Entretien avec Monsieur Georges VOLARD

Témoignage recueilli par JP Houllemare, pour TMH, en novembre 2013.

« Je suis né le 17 août 1920 à Saint Philbert de Bouaine, en Vendée, près de Nantes.

Mon père, Alfred Volard, est né en 1893 dans une ferme. Ses parents avaient quatre garçons. Il n'a pas repris la ferme. Il est devenu boulanger, après son apprentissage à Montaigu pendant trois ans. Il était très sérieux, avait pu s'acheter montre et bicyclette et il lisait des journaux, dont l'Indépendant. Il était intéressé par beaucoup de sujets, mais était très discret. C'est dans ses archives que je me suis moi-même intéressé à la guerre Russo-Japonaise.

Il avait 20 ans quand la guerre s'est déclarée. Intelligent, il est sorti 1er du « peloton » et a été nommé Brigadier-Chef dans l'artillerie. Responsable de son canon de 75, doté d'un cheval, il a été dans le même régiment jusqu'à la fin de la guerre. Pendant cette épouvantable période, il a vu tomber ses trois capitaines successifs. Avant la fin du conflit, il fut nommé sergent-major, car il écrivait très bien.
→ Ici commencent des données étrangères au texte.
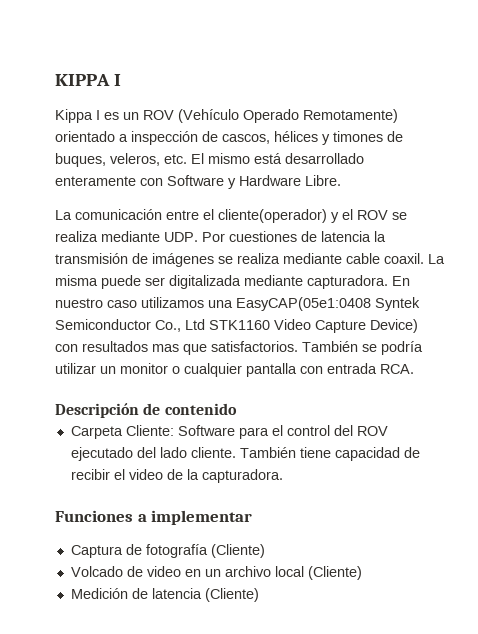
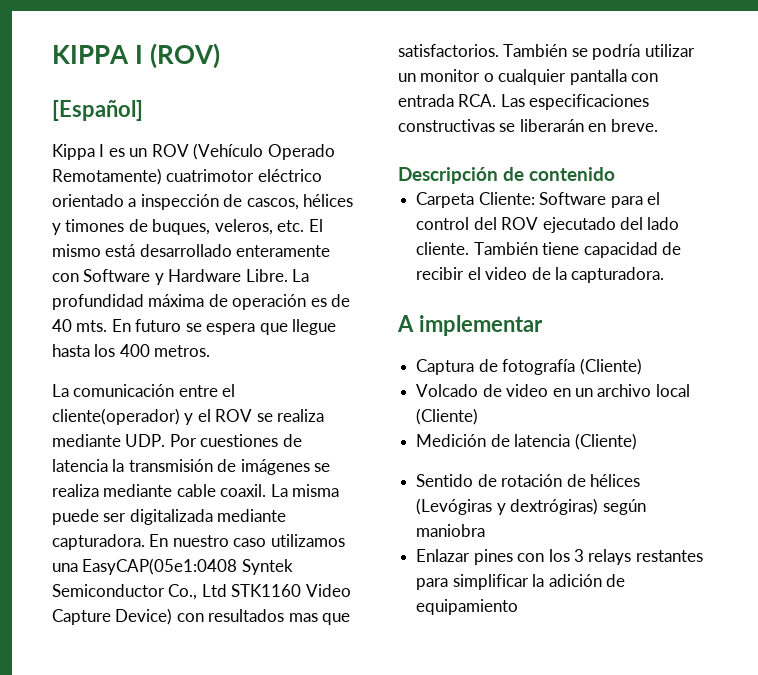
- KIPPA I
+ KIPPA I (ROV)
+ [Español]
- Kippa I es un ROV (Vehículo Operado Remotamente) orientado a inspección de cascos, hélices y timones de buques, veleros, etc. El mismo está desarrollado enteramente con Software y Hardware Libre.
+ Kippa I es un ROV (Vehículo Operado Remotamente) cuatrimotor eléctrico orientado a inspección de cascos, hélices y timones de buques, veleros, etc. El mismo está desarrollado enteramente con Software y Hardware Libre. La profundidad máxima de operación es de 40 mts. En futuro se espera que llegue hasta los 400 metros.
- También se podría utilizar un monitor o cualquier pantalla con entrada RCA.
+ También se podría utilizar un monitor o cualquier pantalla con entrada RCA. Las especificaciones constructivas se liberarán en breve.
- Funciones a implementar
+ A implementar
+ Sentido de rotación de hélices (Levógiras y dextrógiras) según maniobra
+ Enlazar pines con los 3 relays restantes para simplificar la adición de equipamiento

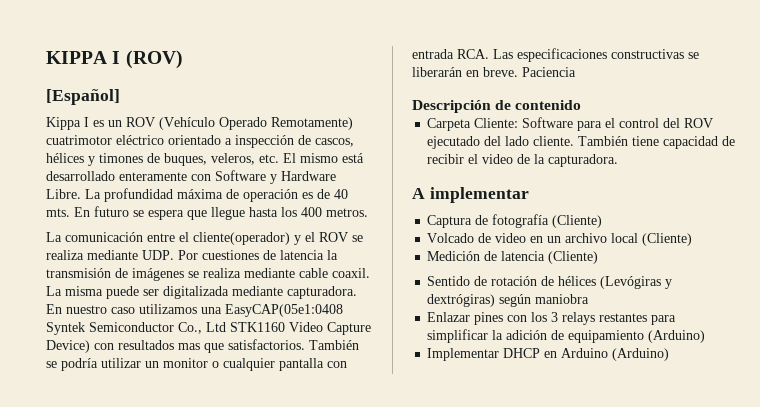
+ Paciencia
- Enlazar pines con los 3 relays restantes para simplificar la adición de equipamiento
+ Enlazar pines con los 3 relays restantes para simplificar la adición de equipamiento (Arduino)
+ Implementar DHCP en Arduino (Arduino)

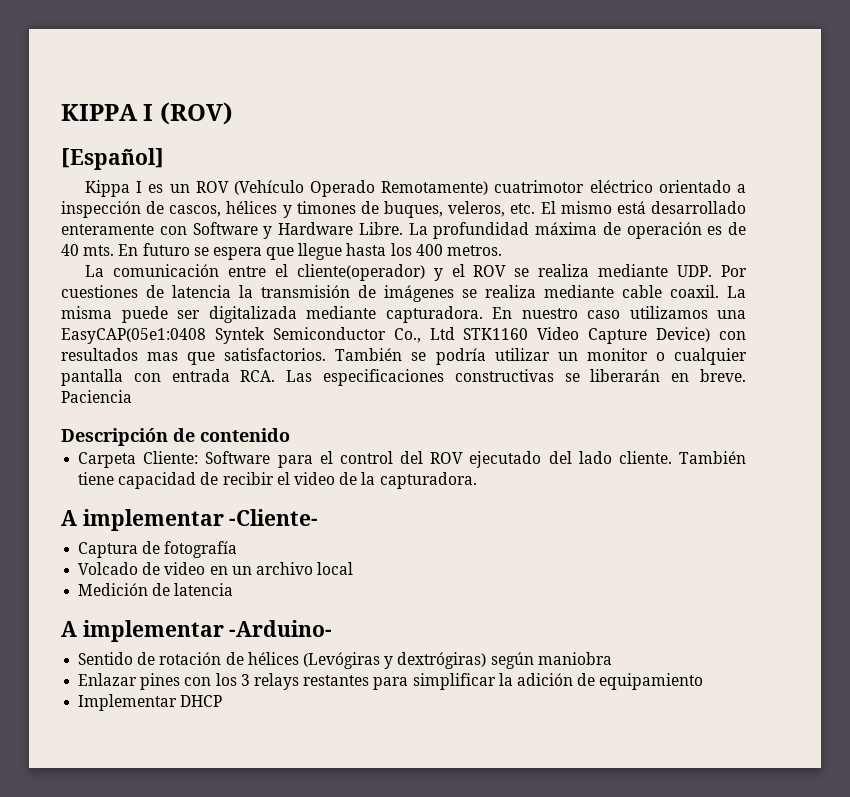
- A implementar
+ A implementar -Cliente-
- Captura de fotografía (Cliente)
+ Captura de fotografía
- Volcado de video en un archivo local (Cliente)
+ Volcado de video en un archivo local
- Medición de latencia (Cliente)
+ Medición de latencia
+ A implementar -Arduino-
- Enlazar pines con los 3 relays restantes para simplificar la adición de equipamiento (Arduino)
+ Enlazar pines con los 3 relays restantes para simplificar la adición de equipamiento
- Implementar DHCP en Arduino (Arduino)
+ Implementar DHCP

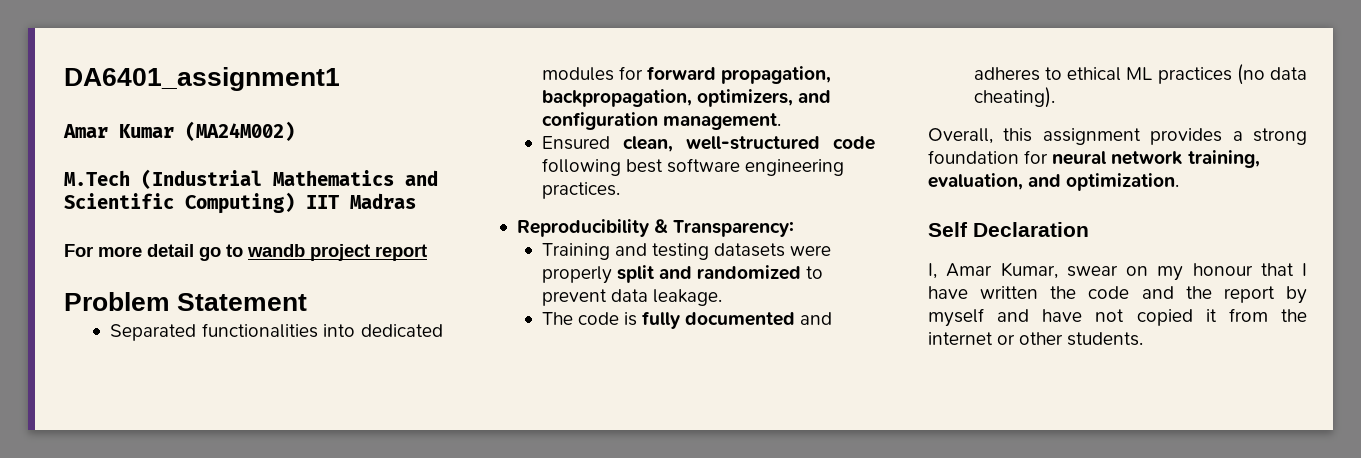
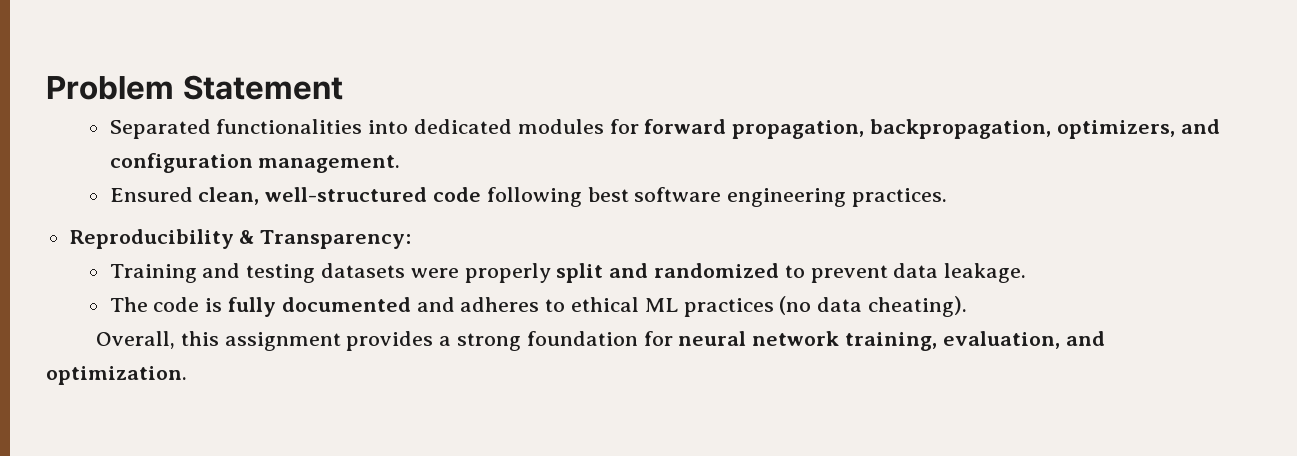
- DA6401_assignment1
- Amar Kumar (MA24M002)
- M.Tech (Industrial Mathematics and Scientific Computing) IIT Madras
- For more detail go to wandb project report
- Self Declaration
- I, Amar Kumar, swear on my honour that I have written the code and the report by myself and have not copied it from the internet or other students.

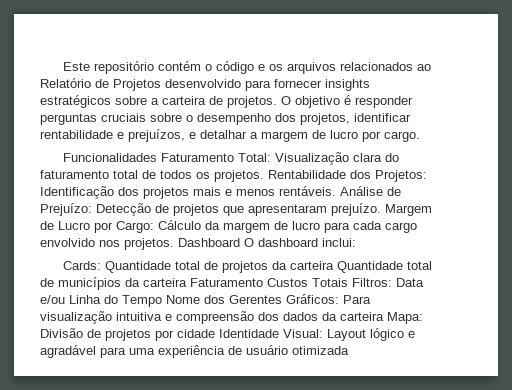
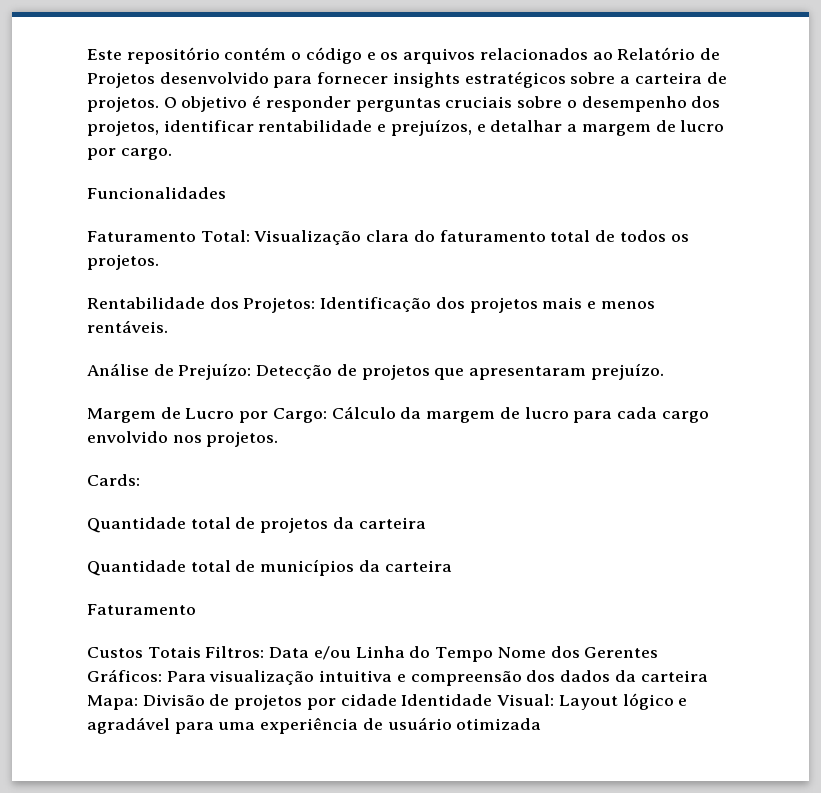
- Funcionalidades Faturamento Total: Visualização clara do faturamento total de todos os projetos. Rentabilidade dos Projetos: Identificação dos projetos mais e menos rentáveis. Análise de Prejuízo: Detecção de projetos que apresentaram prejuízo. Margem de Lucro por Cargo: Cálculo da margem de lucro para cada cargo envolvido nos projetos. Dashboard O dashboard inclui:
+ Funcionalidades
+ Faturamento Total: Visualização clara do faturamento total de todos os projetos.
+ Rentabilidade dos Projetos: Identificação dos projetos mais e menos rentáveis.
+ Análise de Prejuízo: Detecção de projetos que apresentaram prejuízo.
+ Margem de Lucro por Cargo: Cálculo da margem de lucro para cada cargo envolvido nos projetos.
- Cards: Quantidade total de projetos da carteira Quantidade total de municípios da carteira Faturamento Custos Totais Filtros: Data e/ou Linha do Tempo Nome dos Gerentes Gráficos: Para visualização intuitiva e compreensão dos dados da carteira Mapa: Divisão de projetos por cidade Identidade Visual: Layout lógico e agradável para uma experiência de usuário otimizada
+ Cards:
+ Quantidade total de projetos da carteira
+ Quantidade total de municípios da carteira
+ Faturamento
+ Custos Totais Filtros: Data e/ou Linha do Tempo Nome dos Gerentes Gráficos: Para visualização intuitiva e compreensão dos dados da carteira Mapa: Divisão de projetos por cidade Identidade Visual: Layout lógico e agradável para uma experiência de usuário otimizada

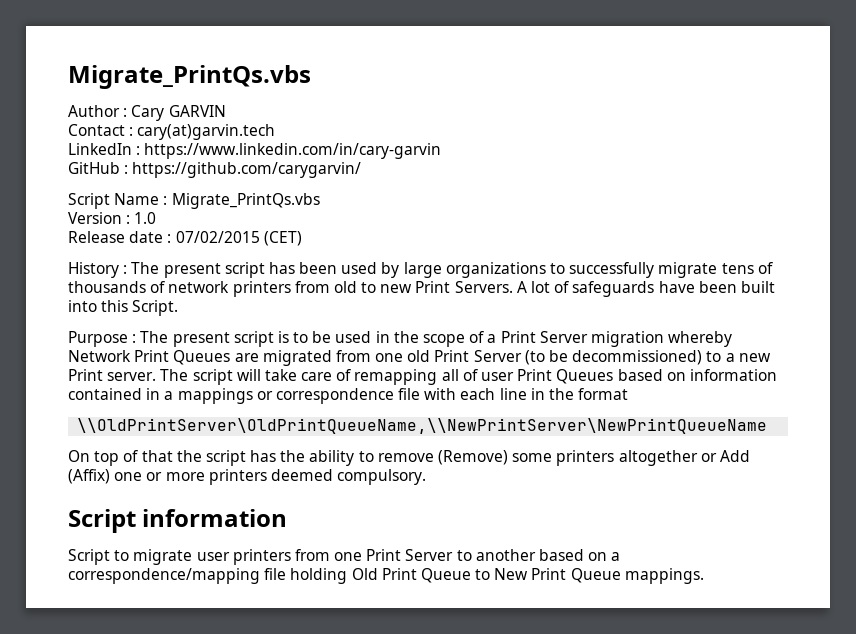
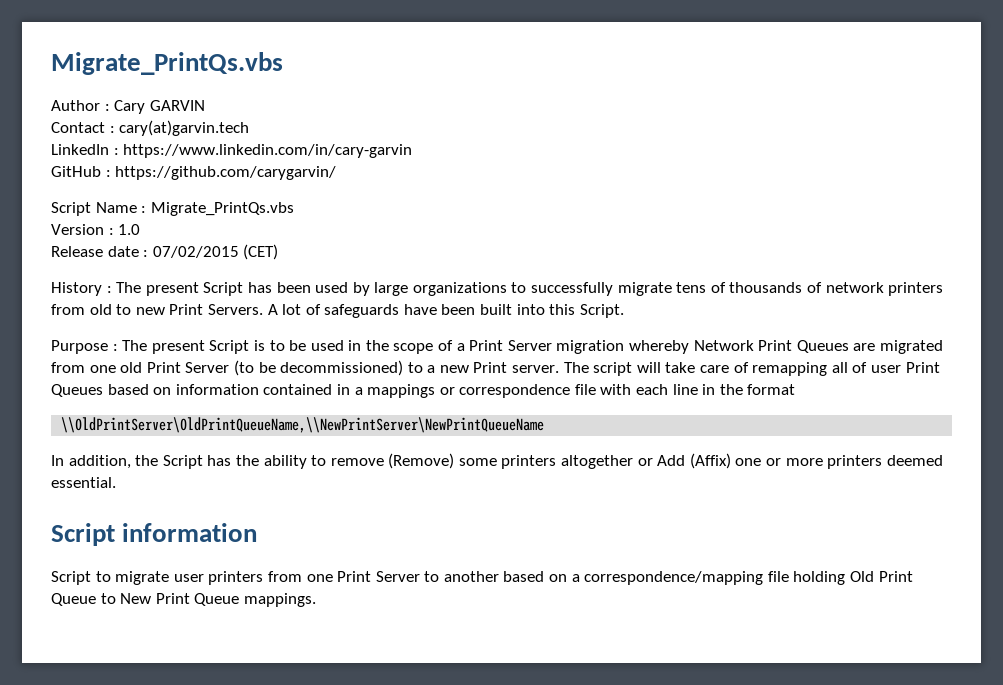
- History : The present script has been used by large organizations to successfully migrate tens of thousands of network printers from old to new Print Servers.
+ History : The present Script has been used by large organizations to successfully migrate tens of thousands of network printers from old to new Print Servers.
- Purpose : The present script is to be used in the scope of a Print Server migration whereby Network Print Queues are migrated from one old Print Server (to be decommissioned) to a new Print server.
+ Purpose : The present Script is to be used in the scope of a Print Server migration whereby Network Print Queues are migrated from one old Print Server (to be decommissioned) to a new Print server.
- On top of that the script has the ability to remove (Remove) some printers altogether or Add (Affix) one or more printers deemed compulsory.
+ In addition, the Script has the ability to remove (Remove) some printers altogether or Add (Affix) one or more printers deemed essential.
Il habitait à deux kilomètres de ma future mère et il s'intéressait à elle parce qu'elle était première de sa classe. Suite à leur mariage, je suis l'aîné et mon frère Alfred est né en septembre 1921. Il a très bien réussi dans sa carrière, élève dans une école de jésuites, responsable à la J.O.C, dessinateur puis directeur de Frigavia, usine d'aviation, où il a travaillé de 18 à 55 ans.

Nous étions très indépendants l'un de l'autre, malgré notre faible différence d'âge, pendant la classe, mais nous avions les mêmes jeux. Il m'a seulement demandé mon avis lorsqu'il s'est marié. Muté à Suresnes, protégé du STO par son entreprise, il n'a pas fait la guerre, mais a été témoin de la gabegie qu'il y avait dans l'aviation : l'entreprise recevait énormément de subventions, mais elle ne produisait pas beaucoup. Il a eu quatre enfants et après une très belle carrière, il est devenu Directeur du Musée de Château-Bougon. Il est décédé le 7 mai 2012. « On a réussi tous les deux, on a eu de la chance » m'a-t-il dit, pensant que notre sœur Berthe, qui n'avait que 26 mois d'écart avec
moi, n'avait pas eu les mêmes possibilités.

Nos souvenirs de jeunesse sont à Rezé, un village de 4000 habitants où il y avait un excellent patronage « le Cercle », où nous pratiquions diverses activités, dont les agrès. Papa achète en 1923 la boulangerie à Vertou. Il pétrissait à la main. Il faisait un circuit à cheval pour vendre son pain qui
était moins cher que celui de Nantes et le jeudi, je l'accompagnais.

Dès 3 ans, je suis allé à l'école maternelle. A la sortie, je savais lire et résoudre quelques petits problèmes. Le métier de boulanger était très dur, avec des problèmes de prix de la farine et ma mère étant malade après ses 3 accouchements rapprochés, mon père a dû arrêter en 1928. Il a trouvé un logement à Nantes, puis a passé des concours administratifs et a été affecté dans son régiment d'origine. Nous habitions à Vannes, à la Rabine, une belle vieille maison. J'ai étudié là, au collège de Jésuites de Saint François Xavier, dans les classes de 11ème et 10ème.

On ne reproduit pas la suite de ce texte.